Marcegaglia: «Ridurre tutte le tasse, Quello delle tredicesime è soltanto uno spot»

Per aiutare le imprese e i lavoratori occorre una riduzione strutturale delle tasse, e non misure spot come la detassazione delle tredicesime. A Bergamo, per l’assemblea generale della Confindustria locale, il presidente della Confindustria, Emma Marcegaglia, fa il punto della situazione economica, sui contratti e sui rapporti con le banche.
«La situazione non è ancora risolta. Abbiamo l’impressione di un lento e continuo miglioramento della congiuntura - spiega -: i dati di luglio sono un po’ migliorati, ma rispetto al luglio 2008 siamo al meno 20%. Continuiamo a crescere, ma il percorso è lungo e faticoso. Bisogna lavorare per la gestione della crisi - dice, a poche ore dall’incontro di Palazzo Chigi sulla Finanziaria - e chiediamo alla politica che ci concentri sul tema della ripresa e che abbandoni la logica della guerra per bande. In questi mesi - spiega - ci giochiamo la possibilità di creare posti di lavoro e benessere».
Una delle richieste fondamentali della Confindustria è la detassazione strutturale a favore delle imprese e del lavoro dipendente. «Ha molto più senso - dice Marcegaglia - rispetto al taglio fiscale sulle tredicesime», proposto dai commercianti e ribadito a Bergamo dal segretario della Cisl, Raffaele Bonanni.
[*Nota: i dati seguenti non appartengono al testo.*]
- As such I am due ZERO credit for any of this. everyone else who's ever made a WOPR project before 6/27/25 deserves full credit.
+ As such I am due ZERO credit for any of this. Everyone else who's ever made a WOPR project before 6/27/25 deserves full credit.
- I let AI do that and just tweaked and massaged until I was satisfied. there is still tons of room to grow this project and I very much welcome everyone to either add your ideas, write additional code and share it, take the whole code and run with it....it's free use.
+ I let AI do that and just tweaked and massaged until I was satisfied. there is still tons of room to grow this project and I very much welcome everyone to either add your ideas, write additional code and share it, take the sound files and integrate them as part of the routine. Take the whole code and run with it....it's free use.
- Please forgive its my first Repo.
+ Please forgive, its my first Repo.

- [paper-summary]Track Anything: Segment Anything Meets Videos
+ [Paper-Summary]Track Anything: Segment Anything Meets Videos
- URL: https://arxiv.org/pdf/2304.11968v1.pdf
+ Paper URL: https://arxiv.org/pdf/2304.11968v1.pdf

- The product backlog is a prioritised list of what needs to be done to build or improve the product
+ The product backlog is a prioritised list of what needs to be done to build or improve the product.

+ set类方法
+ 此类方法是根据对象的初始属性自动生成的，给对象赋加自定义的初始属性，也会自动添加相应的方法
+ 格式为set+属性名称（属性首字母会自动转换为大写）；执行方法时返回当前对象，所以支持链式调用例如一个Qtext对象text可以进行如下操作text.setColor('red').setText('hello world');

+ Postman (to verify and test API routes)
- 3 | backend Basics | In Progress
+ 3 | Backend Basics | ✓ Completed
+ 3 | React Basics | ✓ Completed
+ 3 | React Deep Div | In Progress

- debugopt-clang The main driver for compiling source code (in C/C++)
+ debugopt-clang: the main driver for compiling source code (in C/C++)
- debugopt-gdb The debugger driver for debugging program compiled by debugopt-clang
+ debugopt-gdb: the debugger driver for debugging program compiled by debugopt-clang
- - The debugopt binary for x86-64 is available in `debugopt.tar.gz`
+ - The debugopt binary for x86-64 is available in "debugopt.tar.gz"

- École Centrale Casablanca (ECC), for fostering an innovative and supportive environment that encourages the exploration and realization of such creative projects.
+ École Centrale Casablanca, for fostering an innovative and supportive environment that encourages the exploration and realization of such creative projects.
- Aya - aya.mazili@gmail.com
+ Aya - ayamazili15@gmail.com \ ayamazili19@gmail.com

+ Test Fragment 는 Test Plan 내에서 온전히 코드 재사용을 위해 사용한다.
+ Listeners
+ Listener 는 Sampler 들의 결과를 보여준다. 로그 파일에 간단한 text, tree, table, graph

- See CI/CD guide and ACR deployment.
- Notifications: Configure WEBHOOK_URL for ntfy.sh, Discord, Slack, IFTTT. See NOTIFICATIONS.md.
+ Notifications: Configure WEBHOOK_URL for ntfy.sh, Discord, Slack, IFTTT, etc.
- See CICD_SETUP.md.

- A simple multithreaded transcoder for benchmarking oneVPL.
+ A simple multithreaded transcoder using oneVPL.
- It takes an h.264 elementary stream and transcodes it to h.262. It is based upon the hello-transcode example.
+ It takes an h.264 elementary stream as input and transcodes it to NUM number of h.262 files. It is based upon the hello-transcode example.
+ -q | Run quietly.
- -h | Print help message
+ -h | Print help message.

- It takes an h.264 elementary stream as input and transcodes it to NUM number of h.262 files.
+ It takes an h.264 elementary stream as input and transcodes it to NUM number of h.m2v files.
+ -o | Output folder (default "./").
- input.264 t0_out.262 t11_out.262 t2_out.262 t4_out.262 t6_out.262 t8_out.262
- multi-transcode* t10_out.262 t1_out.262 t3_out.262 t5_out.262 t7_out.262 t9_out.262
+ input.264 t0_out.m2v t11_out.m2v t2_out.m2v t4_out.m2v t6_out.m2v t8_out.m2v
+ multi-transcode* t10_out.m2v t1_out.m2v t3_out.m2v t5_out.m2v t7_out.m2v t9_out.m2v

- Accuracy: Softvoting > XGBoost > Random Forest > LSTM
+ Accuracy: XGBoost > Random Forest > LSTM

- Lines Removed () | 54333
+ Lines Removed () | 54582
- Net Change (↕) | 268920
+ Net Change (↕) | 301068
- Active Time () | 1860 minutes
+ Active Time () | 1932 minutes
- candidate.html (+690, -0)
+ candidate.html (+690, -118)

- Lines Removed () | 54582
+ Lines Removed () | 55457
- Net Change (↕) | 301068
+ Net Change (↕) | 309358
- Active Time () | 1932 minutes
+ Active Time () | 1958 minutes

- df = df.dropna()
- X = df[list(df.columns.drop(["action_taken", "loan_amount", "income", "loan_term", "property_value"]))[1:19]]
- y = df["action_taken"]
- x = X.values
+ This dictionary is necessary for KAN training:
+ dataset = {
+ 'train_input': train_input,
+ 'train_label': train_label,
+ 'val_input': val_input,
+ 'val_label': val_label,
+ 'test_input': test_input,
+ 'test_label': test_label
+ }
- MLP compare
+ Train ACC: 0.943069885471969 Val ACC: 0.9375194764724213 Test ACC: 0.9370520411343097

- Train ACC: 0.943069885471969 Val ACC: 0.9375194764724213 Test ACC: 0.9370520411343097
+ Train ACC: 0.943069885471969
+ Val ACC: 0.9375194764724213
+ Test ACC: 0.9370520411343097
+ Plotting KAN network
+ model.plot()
In realtà, Bonanni chiede, oltre alla detassazione delle tredicesime, un abbattimento delle aliquote sui redditi da lavoro. Ma nell’immediato, l’urgenza è di continuare a sostenere la cassa integrazione in deroga. Anche la «numero uno» degli industriali sollecita il governo alla massima attenzione per gli ammortizzatori sociali, la decontribuzione, la detassazione dei salari di secondo livello. «Chiediamo - aggiunge - che vengano applicate le leggi già decise sul credito d’imposta sulla ricerca e sul credito agli investimenti al Sud». E rileva, inoltre, che «sono stati stanziati soldi, ma i cantieri non aprono, bloccati dai veti e dalla burocrazia».
L’assemblea di Bergamo è stata anche l’occasione per un «faccia a faccia» tra Marcegaglia, Bonanni e il vicepresidente della Confindustria, Alberto Bombassei, sulla questione dei contratti. Si è discusso degli alimentaristi, e soprattutto dei metalmeccanici. Marcegaglia auspica un accordo con tutti i sindacati, Cgil compresa: «Noi ce la mettiamo tutta - dice - ma ovviamente bisogna che la Cgil sia disponibile: mi pare tuttavia che qualche idea in proposito ci possa essere». Bonanni, invece, osserva «che al tavolo dei metalmeccanici c’è troppa rigidità, con un grumo politico-culturale che non permette di uscire da una cultura antagonista». Insomma, il leader cislino se la prende con la Fiom, che fa politica a scapito degli accordi contrattuali.